▶ **Record excerpts**
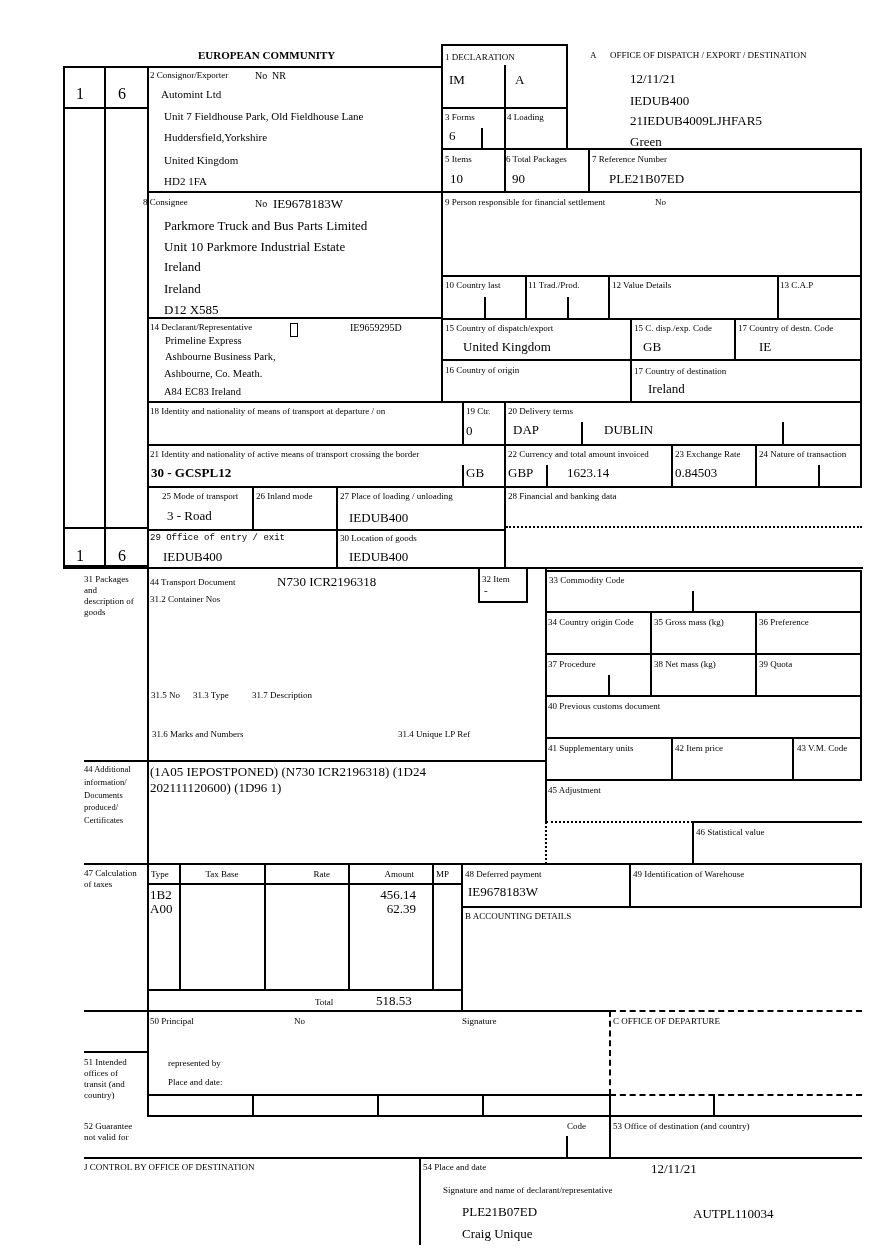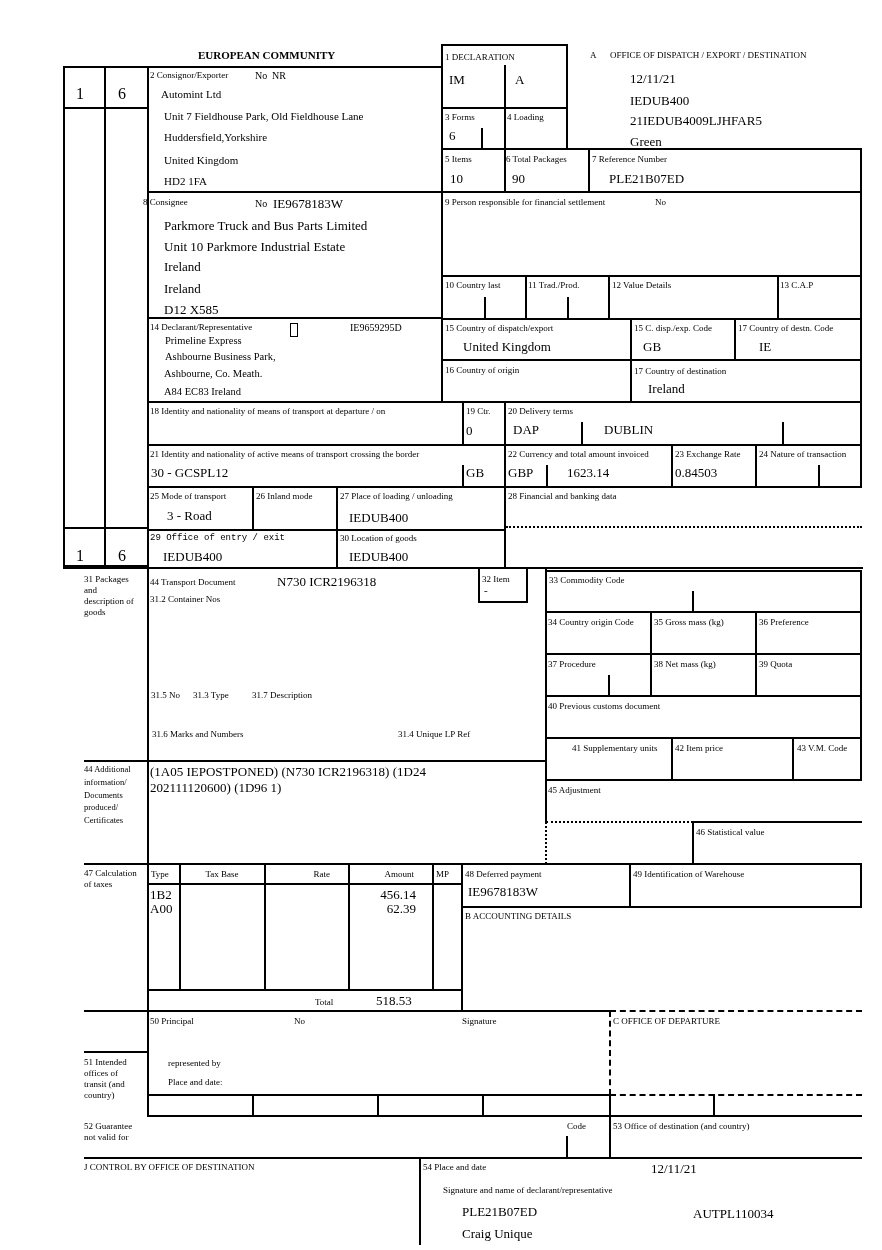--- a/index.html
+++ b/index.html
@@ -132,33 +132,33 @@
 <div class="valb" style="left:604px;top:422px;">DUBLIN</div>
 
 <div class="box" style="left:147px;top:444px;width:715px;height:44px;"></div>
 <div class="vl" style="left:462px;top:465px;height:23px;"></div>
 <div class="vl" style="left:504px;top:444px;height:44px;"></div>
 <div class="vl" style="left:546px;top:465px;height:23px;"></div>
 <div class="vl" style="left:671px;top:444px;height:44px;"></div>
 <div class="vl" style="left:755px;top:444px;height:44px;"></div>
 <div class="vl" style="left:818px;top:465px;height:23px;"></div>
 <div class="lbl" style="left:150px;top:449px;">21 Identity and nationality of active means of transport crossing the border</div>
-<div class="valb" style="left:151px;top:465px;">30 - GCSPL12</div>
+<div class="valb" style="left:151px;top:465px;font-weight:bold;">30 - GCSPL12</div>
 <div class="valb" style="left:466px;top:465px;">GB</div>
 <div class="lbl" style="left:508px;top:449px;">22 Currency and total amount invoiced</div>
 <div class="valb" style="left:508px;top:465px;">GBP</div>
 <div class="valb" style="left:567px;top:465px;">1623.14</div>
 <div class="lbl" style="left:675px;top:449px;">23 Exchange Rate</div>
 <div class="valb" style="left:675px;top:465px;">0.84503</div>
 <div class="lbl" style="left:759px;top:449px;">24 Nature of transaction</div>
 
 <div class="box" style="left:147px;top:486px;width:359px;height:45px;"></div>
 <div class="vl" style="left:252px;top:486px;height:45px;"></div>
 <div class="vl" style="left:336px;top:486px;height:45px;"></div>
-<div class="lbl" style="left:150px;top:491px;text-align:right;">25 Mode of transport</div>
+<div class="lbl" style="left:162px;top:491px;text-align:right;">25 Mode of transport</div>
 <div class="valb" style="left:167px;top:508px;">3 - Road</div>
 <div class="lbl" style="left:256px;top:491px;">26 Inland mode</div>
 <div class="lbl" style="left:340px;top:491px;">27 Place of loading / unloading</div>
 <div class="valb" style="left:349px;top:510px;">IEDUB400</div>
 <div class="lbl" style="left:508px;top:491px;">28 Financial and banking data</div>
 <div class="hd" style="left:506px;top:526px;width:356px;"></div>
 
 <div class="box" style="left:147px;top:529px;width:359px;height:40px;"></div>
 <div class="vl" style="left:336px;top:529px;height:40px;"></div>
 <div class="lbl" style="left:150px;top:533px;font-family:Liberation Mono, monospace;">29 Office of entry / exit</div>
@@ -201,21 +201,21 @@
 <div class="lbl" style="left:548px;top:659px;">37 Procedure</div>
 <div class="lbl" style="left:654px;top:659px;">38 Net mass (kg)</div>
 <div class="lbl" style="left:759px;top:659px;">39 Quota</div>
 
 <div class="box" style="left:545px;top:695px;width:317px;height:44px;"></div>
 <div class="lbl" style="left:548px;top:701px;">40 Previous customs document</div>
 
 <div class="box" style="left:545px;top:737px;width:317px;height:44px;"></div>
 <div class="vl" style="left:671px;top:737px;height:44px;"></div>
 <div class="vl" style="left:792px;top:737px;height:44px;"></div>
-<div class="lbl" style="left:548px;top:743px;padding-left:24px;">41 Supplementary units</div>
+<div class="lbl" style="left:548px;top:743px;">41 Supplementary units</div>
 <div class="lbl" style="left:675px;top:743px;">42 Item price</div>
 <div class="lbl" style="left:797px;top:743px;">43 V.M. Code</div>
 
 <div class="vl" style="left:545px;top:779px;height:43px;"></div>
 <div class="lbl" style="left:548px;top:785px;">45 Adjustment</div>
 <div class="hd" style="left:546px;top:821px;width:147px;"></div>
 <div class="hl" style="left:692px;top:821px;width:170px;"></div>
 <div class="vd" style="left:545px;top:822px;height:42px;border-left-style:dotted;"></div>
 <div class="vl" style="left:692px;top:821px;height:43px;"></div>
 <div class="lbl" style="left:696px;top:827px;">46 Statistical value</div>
* * *
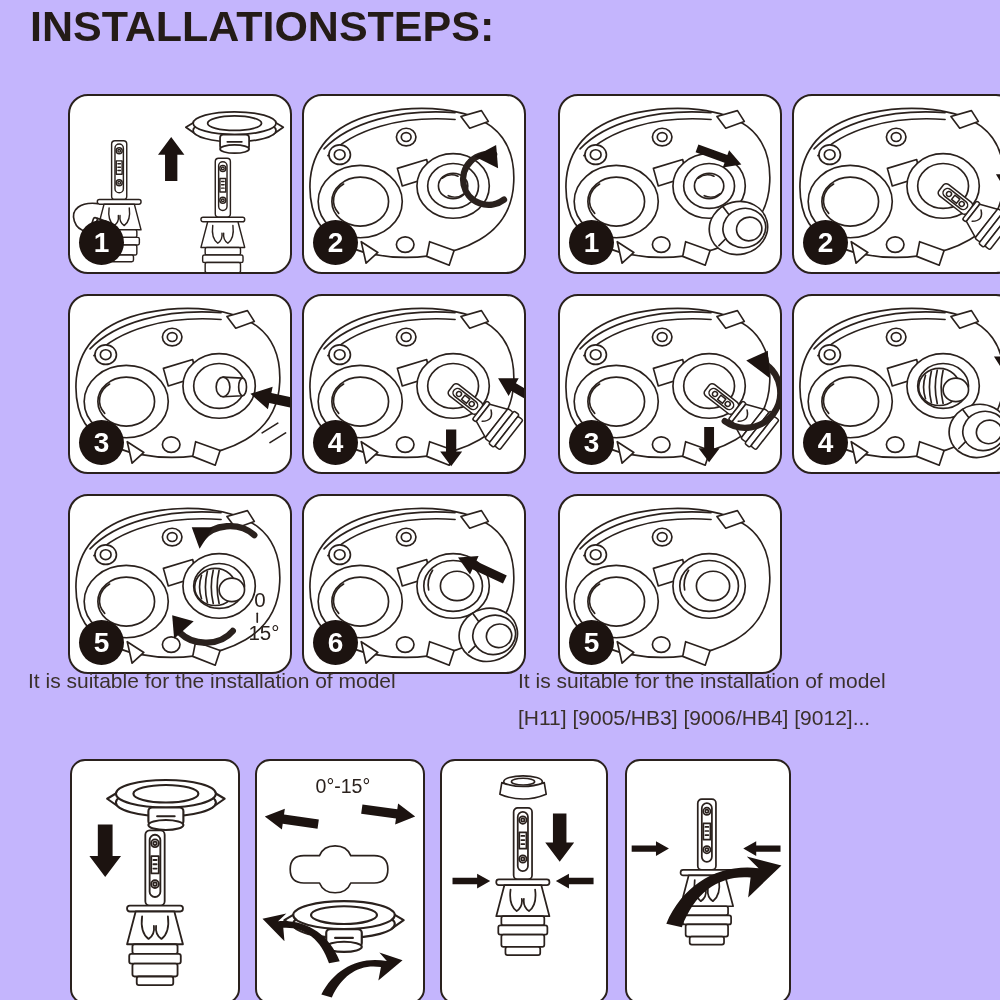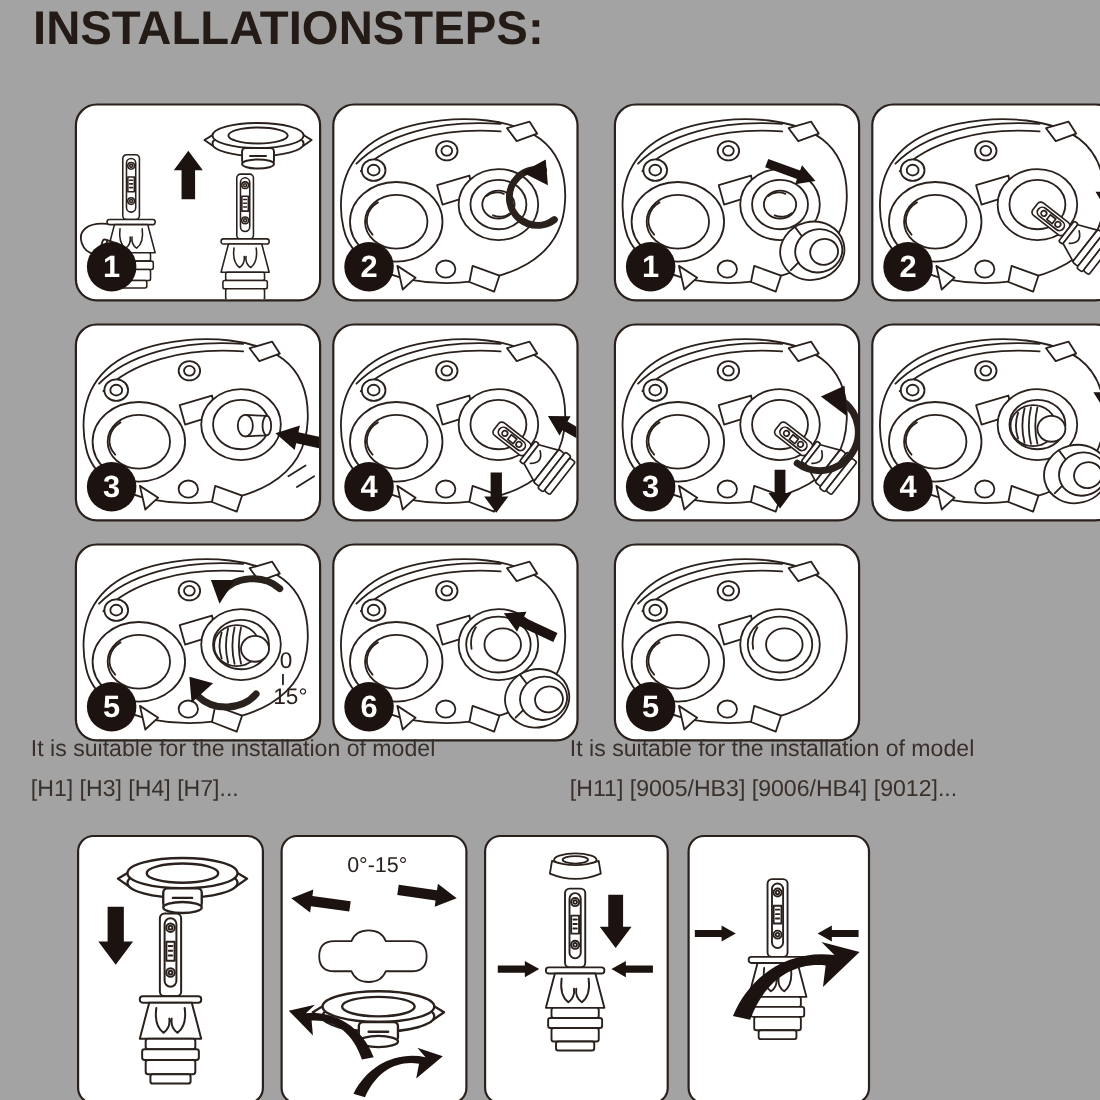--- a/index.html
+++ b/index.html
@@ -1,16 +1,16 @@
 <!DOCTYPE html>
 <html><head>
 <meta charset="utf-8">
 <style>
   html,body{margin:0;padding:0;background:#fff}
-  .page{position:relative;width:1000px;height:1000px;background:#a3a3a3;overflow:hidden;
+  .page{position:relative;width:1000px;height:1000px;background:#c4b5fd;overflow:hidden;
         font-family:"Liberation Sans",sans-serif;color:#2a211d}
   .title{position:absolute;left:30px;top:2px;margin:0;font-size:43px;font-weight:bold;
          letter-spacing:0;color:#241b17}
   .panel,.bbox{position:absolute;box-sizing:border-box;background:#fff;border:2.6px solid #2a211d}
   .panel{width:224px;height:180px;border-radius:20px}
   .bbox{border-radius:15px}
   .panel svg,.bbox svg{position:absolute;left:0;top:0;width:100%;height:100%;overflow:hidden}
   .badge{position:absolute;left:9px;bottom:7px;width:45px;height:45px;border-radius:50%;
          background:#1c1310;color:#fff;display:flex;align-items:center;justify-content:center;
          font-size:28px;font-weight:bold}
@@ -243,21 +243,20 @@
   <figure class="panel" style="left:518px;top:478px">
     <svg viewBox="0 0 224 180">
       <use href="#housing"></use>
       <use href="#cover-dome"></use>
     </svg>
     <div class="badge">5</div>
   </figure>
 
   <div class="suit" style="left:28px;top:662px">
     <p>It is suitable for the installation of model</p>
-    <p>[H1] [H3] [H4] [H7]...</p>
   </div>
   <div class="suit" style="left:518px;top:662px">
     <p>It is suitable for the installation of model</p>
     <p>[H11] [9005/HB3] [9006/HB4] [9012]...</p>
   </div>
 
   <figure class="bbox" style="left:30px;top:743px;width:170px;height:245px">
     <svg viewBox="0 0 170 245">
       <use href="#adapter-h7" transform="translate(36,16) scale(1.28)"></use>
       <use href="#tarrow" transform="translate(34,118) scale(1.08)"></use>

▶ **Work instructions**
Your response should be made up of the lines in the data that contain the word "color".

▶ **Exercise output**
         font-family:"Liberation Sans",sans-serif;color:#2a211d}
          letter-spacing:0;color:#241b17}
          background:#1c1310;color:#fff;display:flex;align-items:center;justify-content:center;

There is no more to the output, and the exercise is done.